=== Records to process ===

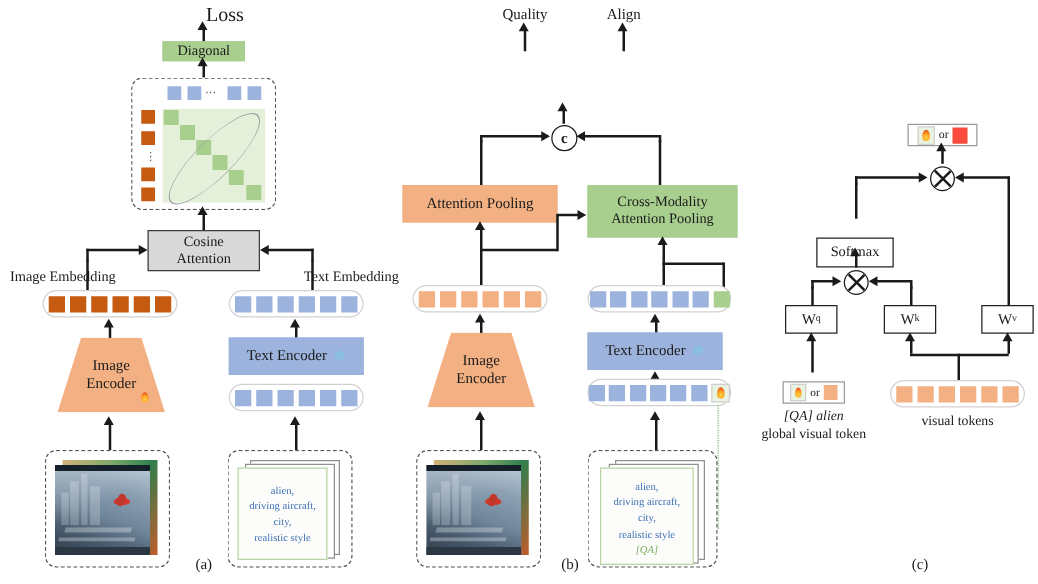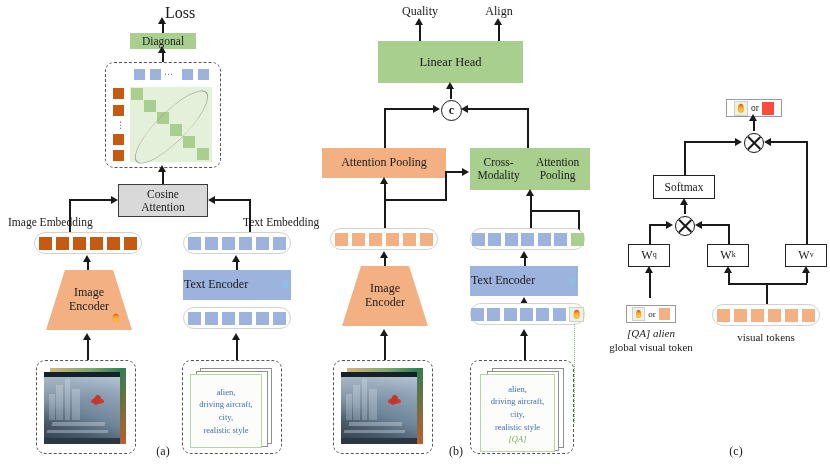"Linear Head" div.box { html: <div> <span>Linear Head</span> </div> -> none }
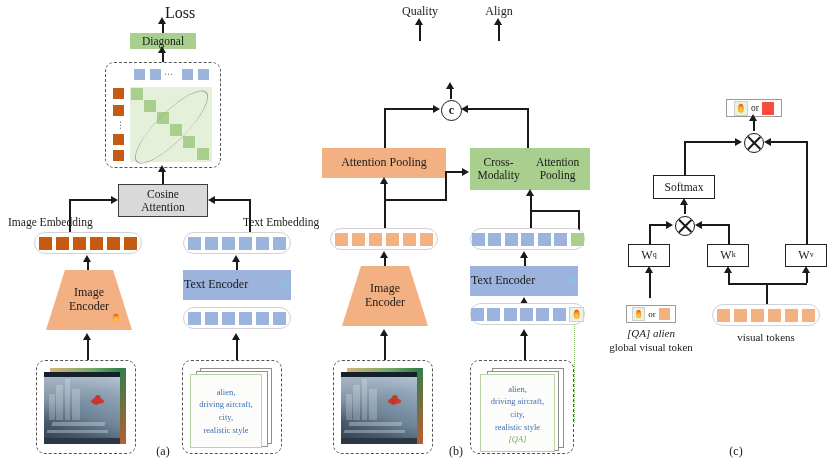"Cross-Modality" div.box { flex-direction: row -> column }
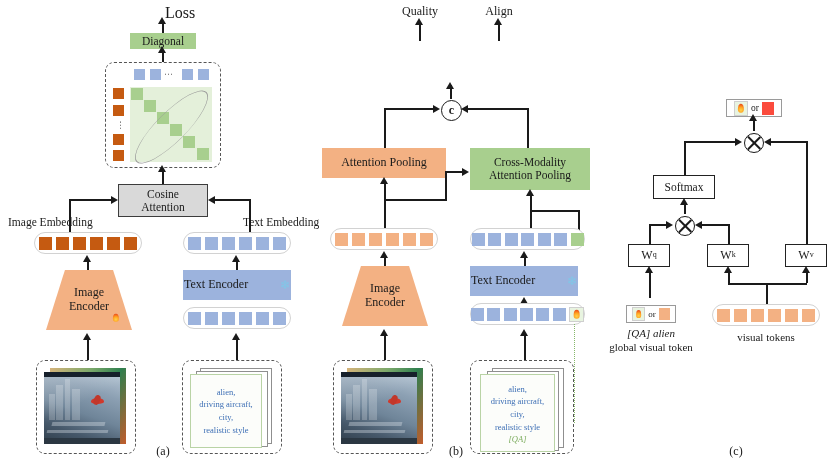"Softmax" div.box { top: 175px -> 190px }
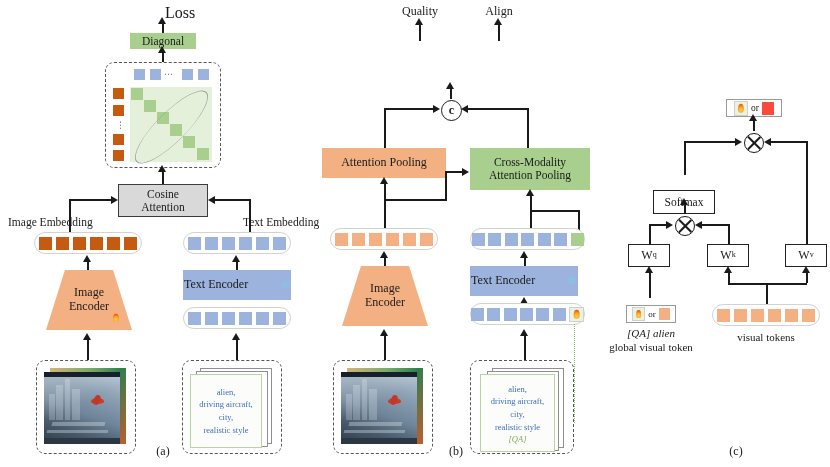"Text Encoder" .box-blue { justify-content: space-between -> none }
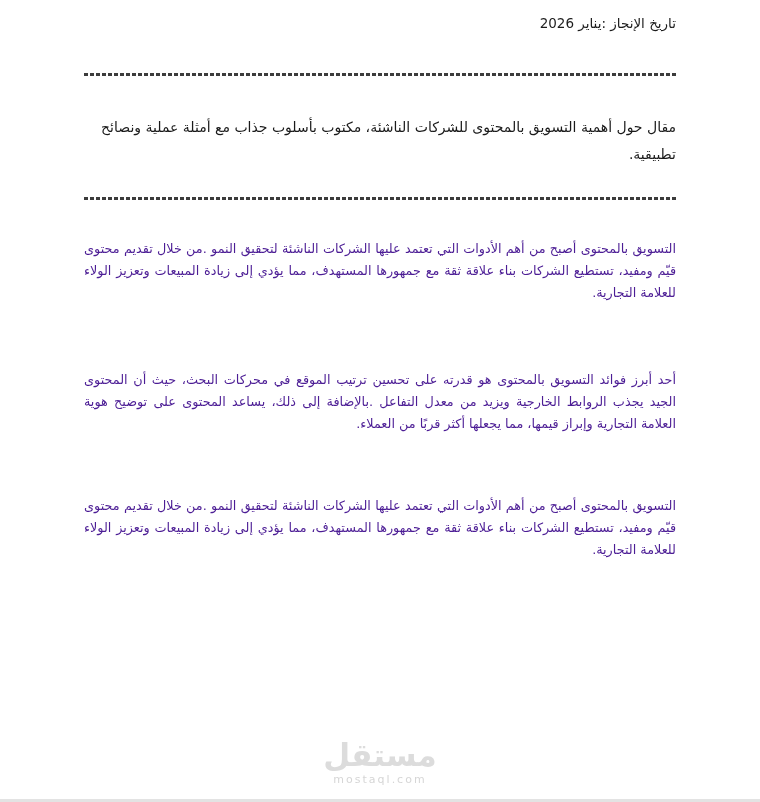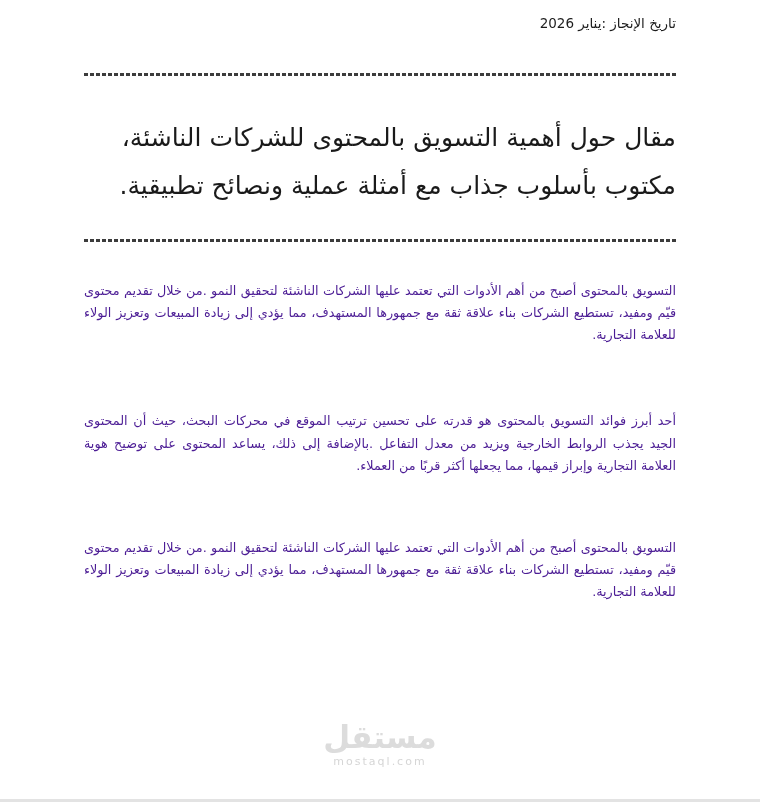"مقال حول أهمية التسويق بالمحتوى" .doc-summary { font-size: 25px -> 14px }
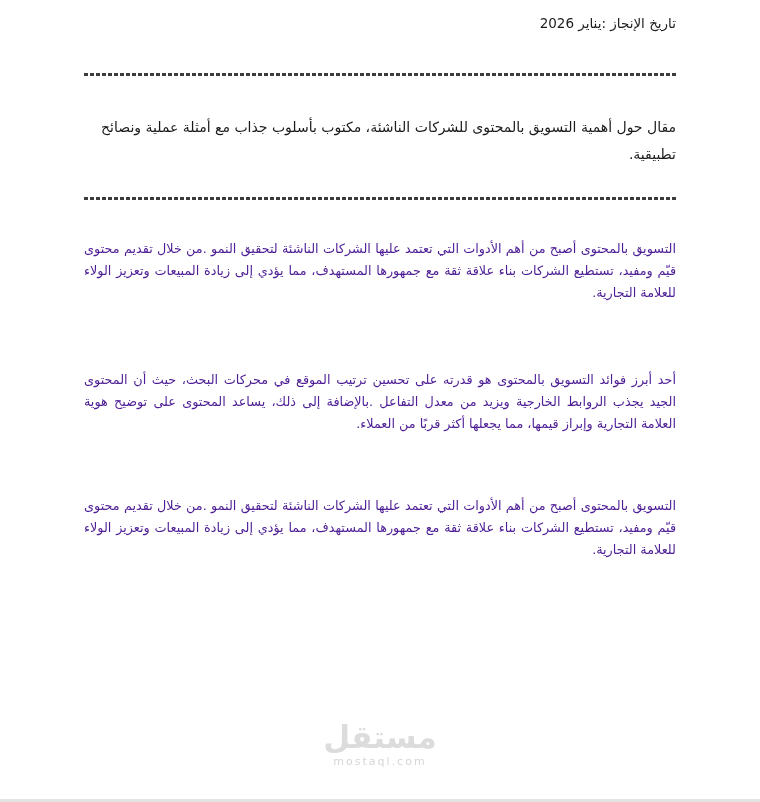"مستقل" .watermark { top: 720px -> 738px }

===

> Goal of the exercise
Copy out the records above in full, exactly as written, but not the pictures.

> Response below
"Linear Head" div.box { html: <div> <span>Linear Head</span> </div> -> none }
"Cross-Modality" div.box { flex-direction: row -> column }
"Softmax" div.box { top: 175px -> 190px }
"Text Encoder" .box-blue { justify-content: space-between -> none }
"مقال حول أهمية التسويق بالمحتوى" .doc-summary { font-size: 25px -> 14px }
"مستقل" .watermark { top: 720px -> 738px }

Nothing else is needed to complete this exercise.